• Kyodo


Leaders from eight of the nation’s leading political parties crossed swords in an online debate Saturday over the merits of Prime Minister Shinzo Abe’s economic policies and the new security framework he is pursuing.

“We were able to seize the moment (for Japan) to pull out of deflation” thanks to “Abenomics,” Abe, head of the ruling Liberal Democratic Party, said during the debate hosted by the popular Nico Nico Douga video-posting website ahead of the Dec. 14 Lower House election.

It was the first time leaders from the eight parties engaged in a debate since Abe dissolved the Lower House on Nov. 21, seeking a fresh mandate for his Abenomics economic policy mix of massive monetary easing, fiscal stimulus and growth-oriented reform.
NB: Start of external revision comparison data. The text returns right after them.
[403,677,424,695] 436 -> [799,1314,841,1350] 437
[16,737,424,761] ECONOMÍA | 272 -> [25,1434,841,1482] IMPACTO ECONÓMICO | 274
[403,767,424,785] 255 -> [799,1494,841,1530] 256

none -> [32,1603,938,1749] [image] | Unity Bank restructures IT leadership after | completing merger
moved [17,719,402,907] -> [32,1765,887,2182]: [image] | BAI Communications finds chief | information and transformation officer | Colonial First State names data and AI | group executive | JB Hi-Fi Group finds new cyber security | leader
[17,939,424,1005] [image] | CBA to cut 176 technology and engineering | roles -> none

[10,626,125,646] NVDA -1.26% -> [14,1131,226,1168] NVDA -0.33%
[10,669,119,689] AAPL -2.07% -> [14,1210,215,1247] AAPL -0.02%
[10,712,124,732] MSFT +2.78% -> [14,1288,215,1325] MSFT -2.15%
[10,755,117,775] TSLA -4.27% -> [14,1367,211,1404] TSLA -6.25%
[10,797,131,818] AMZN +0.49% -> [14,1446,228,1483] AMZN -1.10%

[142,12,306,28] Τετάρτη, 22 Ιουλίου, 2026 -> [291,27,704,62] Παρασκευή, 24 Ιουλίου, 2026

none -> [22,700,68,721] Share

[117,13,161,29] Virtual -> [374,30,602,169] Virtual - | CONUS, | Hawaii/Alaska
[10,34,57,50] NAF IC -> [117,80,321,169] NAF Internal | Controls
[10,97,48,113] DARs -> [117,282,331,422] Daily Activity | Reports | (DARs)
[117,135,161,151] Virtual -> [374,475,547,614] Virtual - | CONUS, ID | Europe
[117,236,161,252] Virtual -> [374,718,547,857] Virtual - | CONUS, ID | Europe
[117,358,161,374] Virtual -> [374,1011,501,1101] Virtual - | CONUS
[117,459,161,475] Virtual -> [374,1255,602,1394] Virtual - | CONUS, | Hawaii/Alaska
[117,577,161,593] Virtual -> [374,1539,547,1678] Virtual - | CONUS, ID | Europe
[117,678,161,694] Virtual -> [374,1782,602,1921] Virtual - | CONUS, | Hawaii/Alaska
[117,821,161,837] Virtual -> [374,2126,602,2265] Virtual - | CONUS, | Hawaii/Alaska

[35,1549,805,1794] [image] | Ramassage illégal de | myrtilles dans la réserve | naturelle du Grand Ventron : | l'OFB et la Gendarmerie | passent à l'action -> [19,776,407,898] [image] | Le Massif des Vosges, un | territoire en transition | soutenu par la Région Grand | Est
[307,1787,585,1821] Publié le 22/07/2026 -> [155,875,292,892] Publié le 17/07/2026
Banri Kaieda, head of the largest opposition force, the Democratic Party of Japan, slammed Abenomics as “disappointing” while Kenji Eda, co-leader of the smaller Japan Innovation Party, called for reviewing the prime minister’s growth strategy. Eda said the strategy is being shackled by bureaucrats and that labor policies should protect those who are most vulnerable.

Ichiro Ozawa, who leads the People’s Life Party, another small opposition party, said Abe’s economic policies would further boost the number of nonregular employees. “An increase in nonregular workers would not give a boost to consumer spending,” Ozawa said.

Takeo Hiranuma, a former LDP trade minister and current chairman of the small Party for Future Generations, took the prime minister to task.

“(Abe’s) growth strategy lacks specifics. Rural economies are battered,” Hiranuma said.

On the topic of security, Abe defended the controversial national security legislation he intends to submit to the Diet next year.

He said it would be designed to “protect people’s lives,” assuring voters that the Self-Defense Forces would not engage in combat.

Revisions to national security laws are being discussed in the wake of the Abe Cabinet’s July reinterpretation of the pacifist Constitution, which would allow the nation to exercise the right to collective self-defense.

Kaieda said Diet debate on security policies is insufficient and the Cabinet decision to reinterpret the Constitution should be scrapped. To protect Japanese territory, he called for creating legislation based on the right to individual self-defense.

Natsuo Yamaguchi, head of Komeito, the LDP’s junior coalition partner, said his party “put a brake” on discussions over the scope of collective self-defense.

Still, worries over collective self-defense were prevalent among other small opposition parties, with Japanese Communist Party chief Kazuo Shii and Social Democratic Party head Tadatomo Yoshida saying that Abe’s security legislation would lead to the SDF becoming caught up in foreign wars.

Shii slammed the Abe administration for “getting out of control over the past two years and turning its back on the public will.”

The SDP’s Yoshida said: “There is a possibility that (Japan could be) embroiled in a war,” adding that the use of collective self-defense “cannot be limited” to certain cases.